Уверенность в своей победе.
Характерная для
Прилетев в Москву с целым тюком современных перевязочных материалов, которые выдали ему в барселонской клинике, Ельцин оказался перед необходимостью много времени проводить у врачей — перевязки и обезболивающие уколы необходимо было делать ежедневно. К счастью, соседом Ельциных по подъезду оказался молодой врач-реаниматолог Андрей (он работал в ЦКБ), который согласился помочь Борису Николаевичу, что называется, прямо на дому.
Напомню, что осенью ему снова предстоит пережить аварию, уже автомобильную, тоже с болезненными последствиями.
Ельцин 1990 года и сам напоминает самолет, делающий крутые виражи. Он развил громадную скорость, и ему уже не до правил безопасности и не до мягких посадок.
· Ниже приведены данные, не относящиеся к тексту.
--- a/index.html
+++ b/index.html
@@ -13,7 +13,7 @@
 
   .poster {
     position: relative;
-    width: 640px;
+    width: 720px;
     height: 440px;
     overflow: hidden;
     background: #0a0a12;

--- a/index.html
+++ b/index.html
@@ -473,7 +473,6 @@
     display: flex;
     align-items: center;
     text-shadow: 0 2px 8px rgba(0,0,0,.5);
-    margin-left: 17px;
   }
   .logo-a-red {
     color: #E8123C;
Сразу после аварии в Барселоне — выборы на Первом съезде народных депутатов РСФСР. Ситуация намного более стрессовая и напряженная, чем любая авария.
Съезд открылся 16 мая.
Уходящий с поста Председателя Верховного Совета РСФСР Виталий Воротников открыл съезд предложением — принять Декларацию о суверенитете. Это был упреждающий, встречный удар Горбачева: носившуюся в воздухе идею суверенной России он решил высказать устами официальной власти, отнять приоритет у Ельцина.
Предложенная Воротниковым концепция суверенитета России не предполагала ослабления ее связей с СССР. Сферы полномочий, которые Россия добровольно передала бы Центру, должен был определить новый Союзный договор. Ельцин сразу выступил с альтернативным проектом декларации. Его концепция отличалась большей радикальностью. Но это уже не существенно. Сама идея российской независимости властно стучалась в эти двери. И было совершенно неважно, что первым на съезде ее озвучил представитель Кремля. Перехватить инициативу у Ельцина уже невозможно. Все сидящие в зале прекрасно видели и понимали, что именно с его именем связана эта идея, связана надежда, что проект «Россия» будет успешным.
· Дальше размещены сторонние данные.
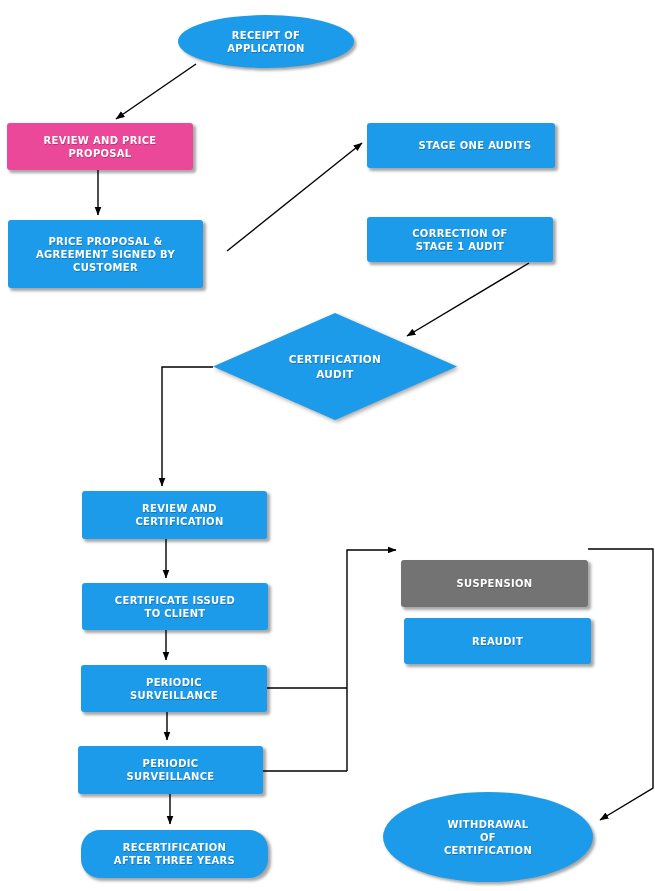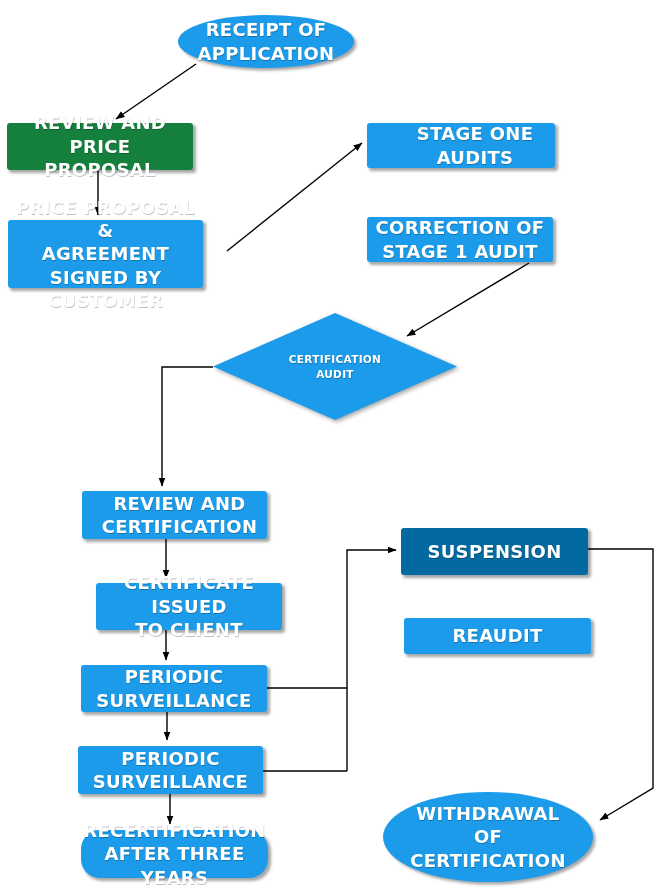--- a/index.html
+++ b/index.html
@@ -53,7 +53,7 @@
   .lbl {
     white-space: pre-line;
     font-weight: bold;
-    font-size: 18px;
+    font-size: 10px;
     line-height: 1.3;
     letter-spacing: 0.3px;
     text-shadow: 0.5px 0.5px 0.5px rgba(0,0,0,0.25);

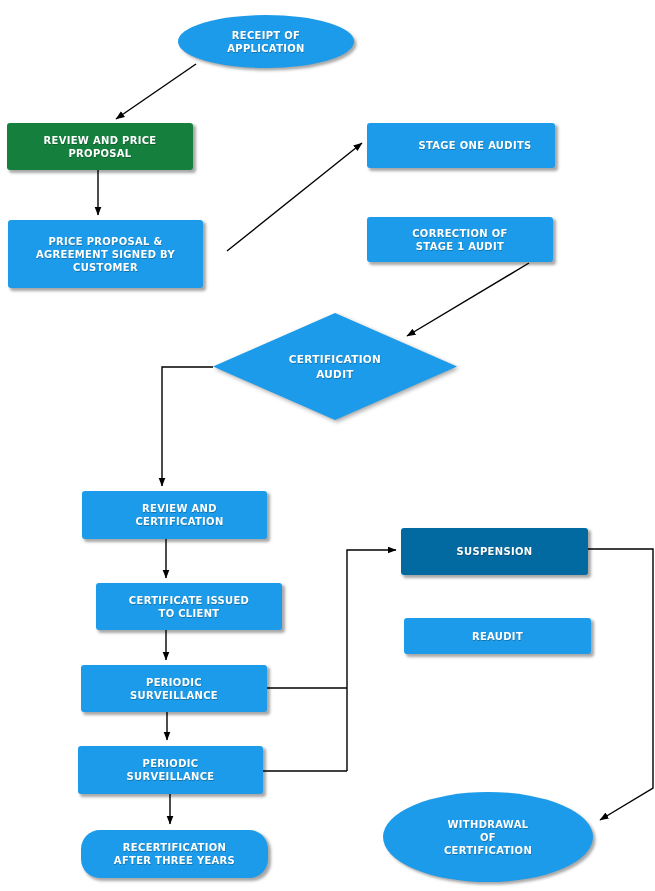--- a/index.html
+++ b/index.html
@@ -94,7 +94,7 @@
 APPLICATION</span>
   </div>
 
-  <div class="node rect shape" style="left: 7px; top: 123px; width: 186px; height: 47px; background: #15803d; color: rgb(255, 255, 255);">
+  <div class="node rect shape" style="left: 7px; top: 123px; width: 186px; height: 47px; background: #ec4899; color: rgb(255, 255, 255);">
     <span class="lbl">REVIEW AND PRICE
 PROPOSAL</span>
   </div>

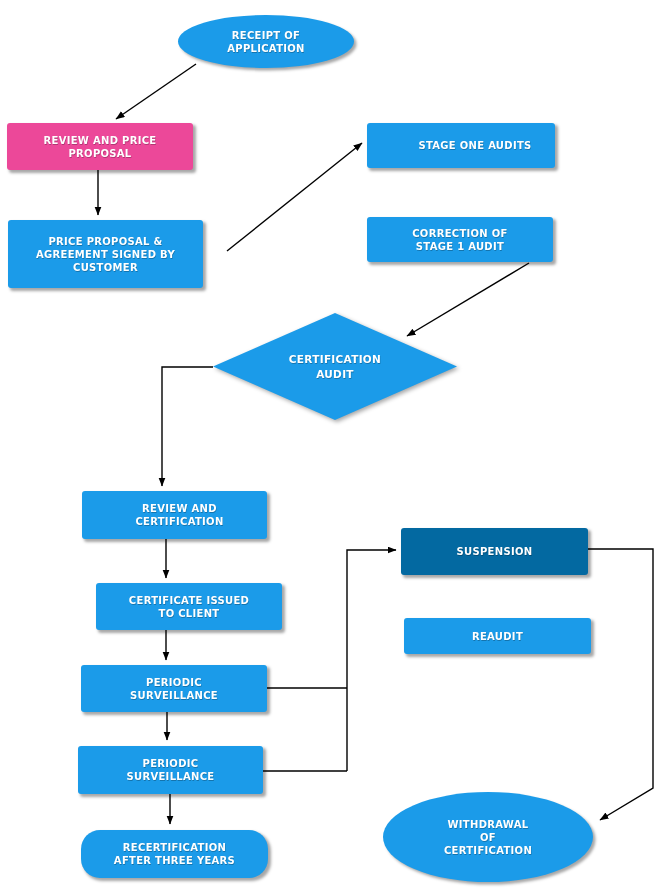--- a/index.html
+++ b/index.html
@@ -146,7 +146,7 @@
 AFTER THREE YEARS</span>
   </div>
 
-  <div class="node rect shape" style="left: 401px; top: 528px; width: 187px; height: 47px; background: #0369a1; color: rgb(255, 255, 255);">
+  <div class="node rect shape" style="left: 401px; top: 560px; width: 187px; height: 47px; background: #737373; color: rgb(255, 255, 255);">
     <span class="lbl">SUSPENSION</span>
   </div>
 

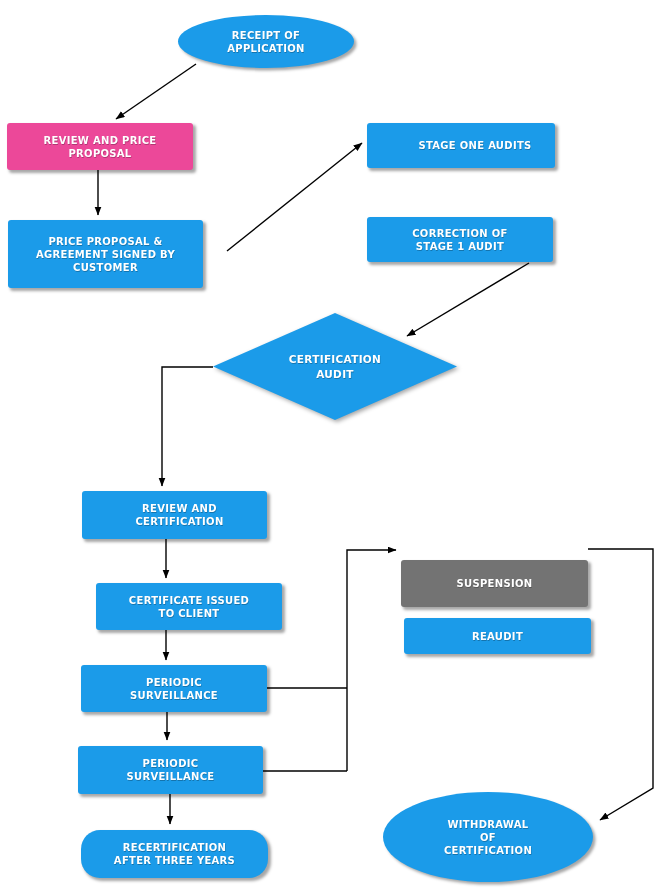--- a/index.html
+++ b/index.html
@@ -126,7 +126,7 @@
 CERTIFICATION</span>
   </div>
 
-  <div class="node rect shape" style="left: 96px; top: 583px; width: 186px; height: 47px; background: rgb(27, 155, 233); color: rgb(255, 255, 255);">
+  <div class="node rect shape" style="left: 82px; top: 583px; width: 186px; height: 47px; background: rgb(27, 155, 233); color: rgb(255, 255, 255);">
     <span class="lbl">CERTIFICATE ISSUED
 TO CLIENT</span>
   </div>

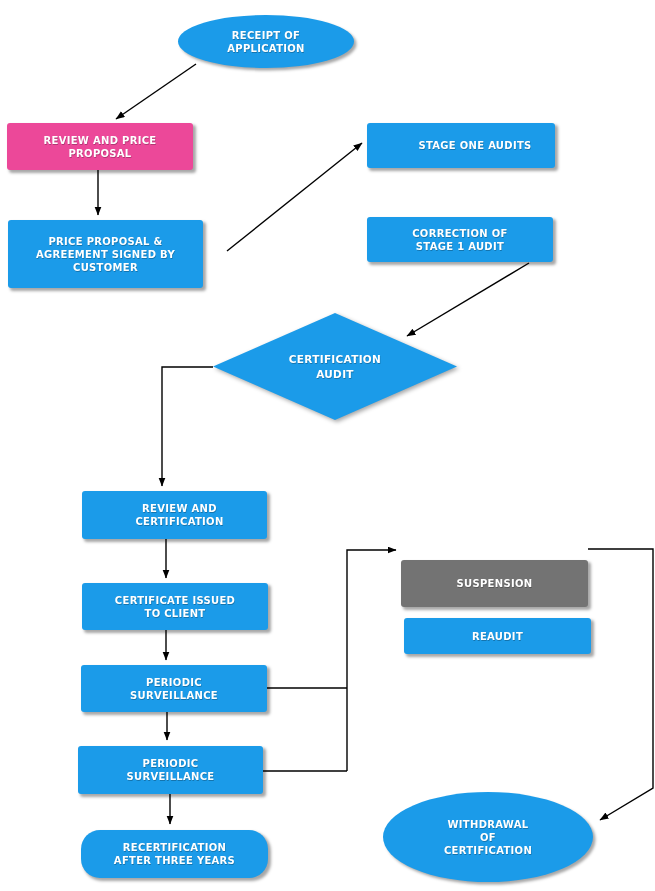--- a/index.html
+++ b/index.html
@@ -150,7 +150,7 @@
     <span class="lbl">SUSPENSION</span>
   </div>
 
-  <div class="node rect shape" style="left: 404px; top: 618px; width: 187px; height: 36px; background: rgb(27, 155, 233); color: rgb(255, 255, 255);">
+  <div class="node rect shape" style="left: 404px; top: 618px; width: 187px; height: 46px; background: rgb(27, 155, 233); color: rgb(255, 255, 255);">
     <span class="lbl">REAUDIT</span>
   </div>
У новой идеи должен быть и новый лидер.
Горбачев, сидевший на балконе (его помощники долго выбирали место для президента СССР и решили, что он должен сидеть рядом с союзным флагом, как бы возвышаясь над депутатским собранием), понял, что проигрывает с самого начала. И бросился в атаку.
Речь Горбачева о российском суверенитете была пронизана неприятием и недоверием. Товарищ Ельцин призвал одним махом «распрощаться с социалистическим выбором 17-го года», — сказал Горбачев… Но для граждан России «социалистический выбор» и «власть Советов» — это не пустые фразы. Это фундаментальные ценности, ориентиры. А что предлагает вместо этого товарищ Ельцин? Изменение политической системы? Как советский народ сможет справиться с труднейшей задачей «придания социализму второго дыхания на путях демократизации», если Россия пойдет в другом направлении?.. Если серьезно проанализировать ельцинское определение федерализма, сказал Горбачев, в нем нет ничего, кроме «призыва к развалу Союза под знаменем восстановления суверенитета России».